[Itemized modification records]
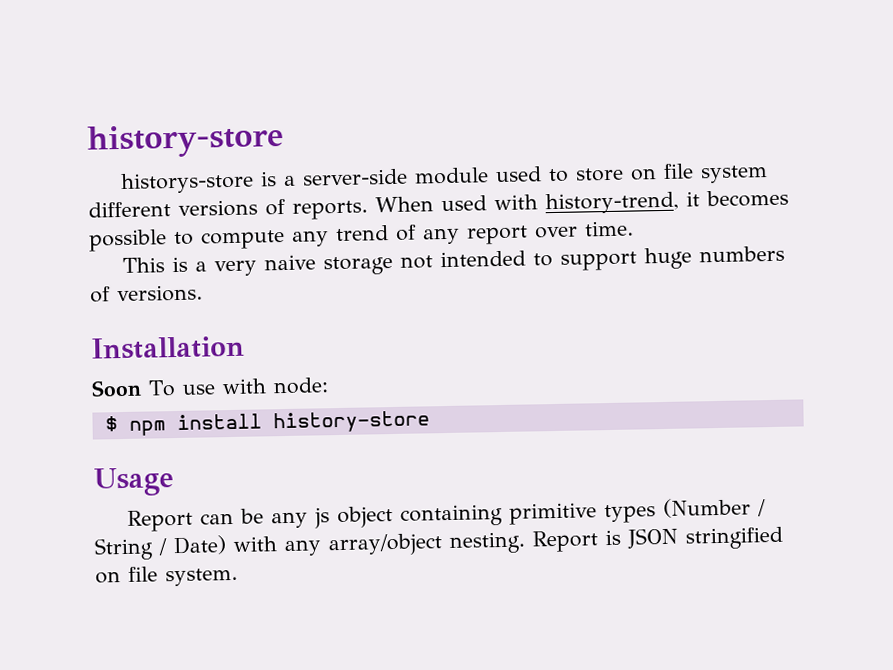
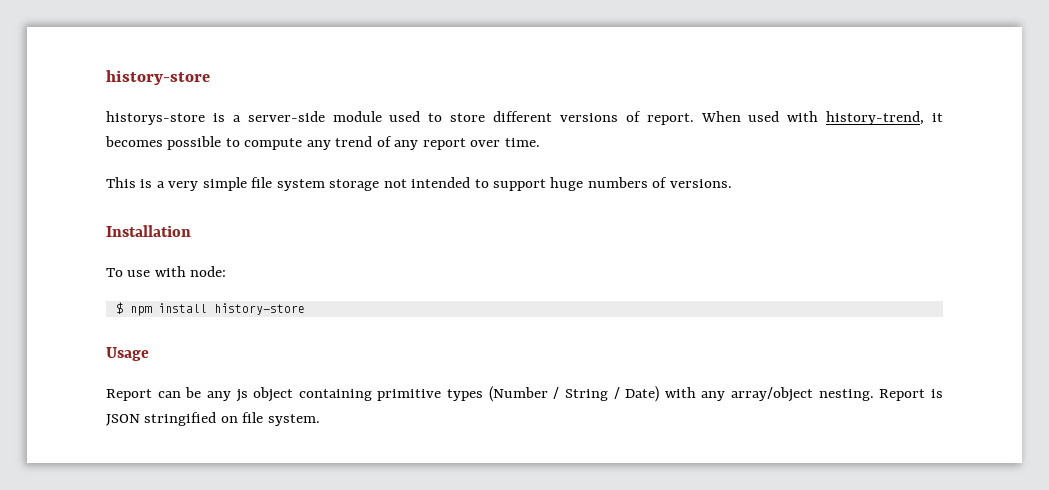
[629,163,768,184] on file system -> (486, 117) none
[292,200,368,220] reports. -> [646,113,694,125] report.
[263,254,316,271] naive -> [202,177,325,191] simple file system
[91,379,142,397] Soon -> (191, 231) none

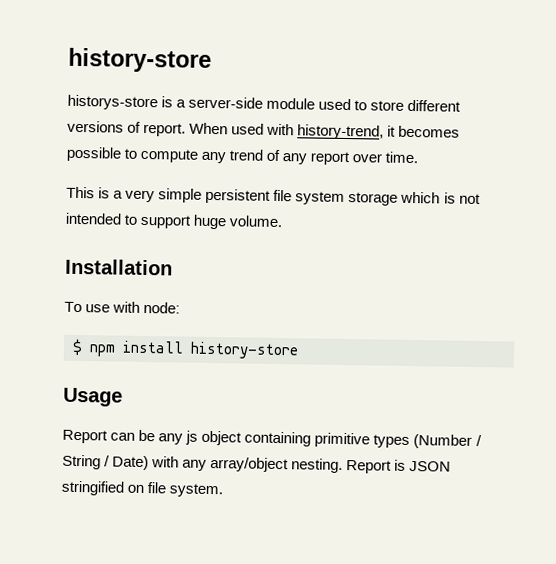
(247, 184) none -> [205,188,272,204] persistent
(380, 185) none -> [400,191,456,204] which is
[587,177,732,188] numbers of versions. -> [229,215,283,228] volume.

WORK TASK: Without including any pictures, print each record exactly.

EXERCISE RESULT:
[629,163,768,184] on file system -> (486, 117) none
[292,200,368,220] reports. -> [646,113,694,125] report.
[263,254,316,271] naive -> [202,177,325,191] simple file system
[91,379,142,397] Soon -> (191, 231) none

(247, 184) none -> [205,188,272,204] persistent
(380, 185) none -> [400,191,456,204] which is
[587,177,732,188] numbers of versions. -> [229,215,283,228] volume.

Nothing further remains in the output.